Introduction to Aromatherapy

by Penny Price February 13, 2020 12 min read

Introduction to Aromatherapy

Introduction to Aromatherapy
Penny Price

Aromatherapy has become very popular over recent years. It is a label that is generally added to anything that smells. The word ‘aromatherapy’ is used as an adjective rather than being given the dignity it deserves as an art form in its own right. Shampoo with the word aromatherapy on the bottle usually just means it has a nice fragrance, rather than being clinically active!

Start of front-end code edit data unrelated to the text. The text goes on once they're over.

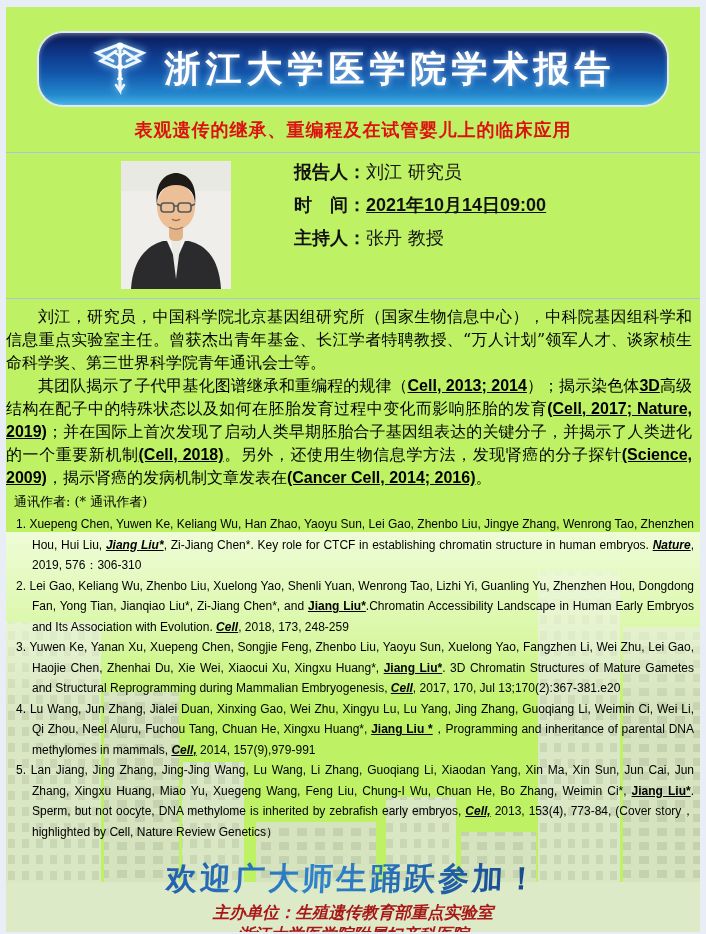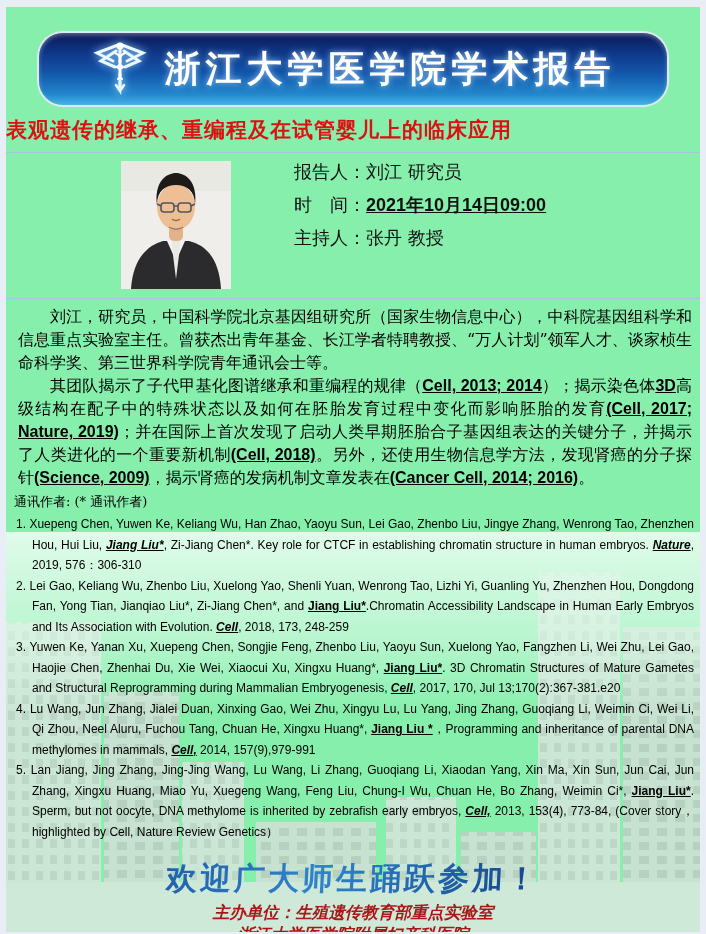--- a/index.html
+++ b/index.html
@@ -5,21 +5,21 @@
   html,body{margin:0;padding:0;}
   body{
     width:706px;height:934px;
     background:#e9eef6;
     font-family:"Liberation Sans","DejaVu Sans",sans-serif;
     overflow:hidden;
     position:relative;
   }
   .poster{
     position:absolute;left:6px;top:7px;right:6px;bottom:2px;
-    background:#86efac;
+    background:#bef264;
     overflow:hidden;
   }
   
   .watermark{
     position:absolute;left:0;right:0;bottom:0;height:400px;
     z-index:0;opacity:.75;pointer-events:none;
   }
   .wm-fade{
     position:absolute;left:0;right:0;top:0;height:180px;
     background:linear-gradient(180deg,#ffffff 0%,rgba(255,255,255,.55) 60%,rgba(255,255,255,0) 100%);
@@ -36,40 +36,40 @@
   }
   .banner-title{
     color:#ffffff;font-size:36px;font-weight:bold;letter-spacing:5px;
     font-family:"DejaVu Sans","Liberation Sans",sans-serif;
     text-shadow:0 0 6px rgba(180,225,255,.8);
     white-space:nowrap;
   }
   .caduceus{filter:drop-shadow(0 0 4px #8fd4ff);flex:0 0 auto;}
   
   .lecture-title{
-    margin-top:10px;
-    color:#dd1111;font-size:21px;font-weight:bold;
+    margin-top:10px;text-align:center;
+    color:#dd1111;font-size:18px;font-weight:bold;
     font-family:"DejaVu Serif","Liberation Serif",serif;
     letter-spacing:1px;line-height:30px;
   }
   .sep{border:none;border-top:1px solid #a9c4de;margin:7px 0 0 0;}
   
   .info-section{position:relative;height:140px;margin-top:5px;}
   .photo{
     position:absolute;left:115px;top:3px;width:110px;height:128px;
     background:#eeeeec;overflow:hidden;
   }
   .info-list{position:absolute;left:288px;top:2px;right:8px;}
   .info-row{display:flex;align-items:baseline;height:33px;
     font-size:18px;color:#111;
     font-family:"DejaVu Serif","Liberation Serif",serif;}
-  .info-label{font-weight:normal;white-space:pre;}
+  .info-label{font-weight:bold;white-space:pre;}
   .info-value{white-space:pre;text-align:right;}
   
-  .bio{margin:6px 8px 0 12px;text-align:justify;
+  .bio{margin:6px 8px 0 0;text-align:justify;
     font-size:16px;line-height:23px;color:#000;
     font-family:"DejaVu Serif","Liberation Serif",serif;}
   .bio p{margin:0;text-indent:2em;}
   .seg-b{font-weight:bold;font-family:"Liberation Sans","DejaVu Sans",sans-serif;text-decoration:underline;}
   .seg-i{font-style:italic;}
   
   .pub-heading{
     margin:4px 0 0 8px;font-size:13px;color:#000;
     font-family:"DejaVu Serif","Liberation Serif",serif;
   }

Aromatherapy is a complementary therapy, to be used alongside other therapies and I don’t recommend that it be used as an alternative therapy. In complementary therapy we respect the fact that each branch of medicine contributes something necessary to the whole treatment of an individual. So, for instance, stress may be better treated by aromatherapy and the natural oils, while some more acute conditions are referred to a physician, or those illnesses that require invasive treatment, (as some do) are referred to a surgeon. Awareness of the limitations of essential oils is very important. Aromatherapy is a treatment not just for disease but for the whole of life.

Recent History

Plant ‘medicine’ has been around for thousands of years, and essential oils are mentioned in the Bible and other great books. However, the actual history of ‘aromatherapy’ as such is rather brief, since the term was only coined in the 1920’s by Dr Rene Gattefosse. Gattefosse - a French chemist- investigated the antiseptic properties of essential oils because he had re-discovered the healing properties of lavender (Lavandula angustifolia). Gattefosse wrote the first book on aromatherapy, which was published in 1937 and translated into English in 1993.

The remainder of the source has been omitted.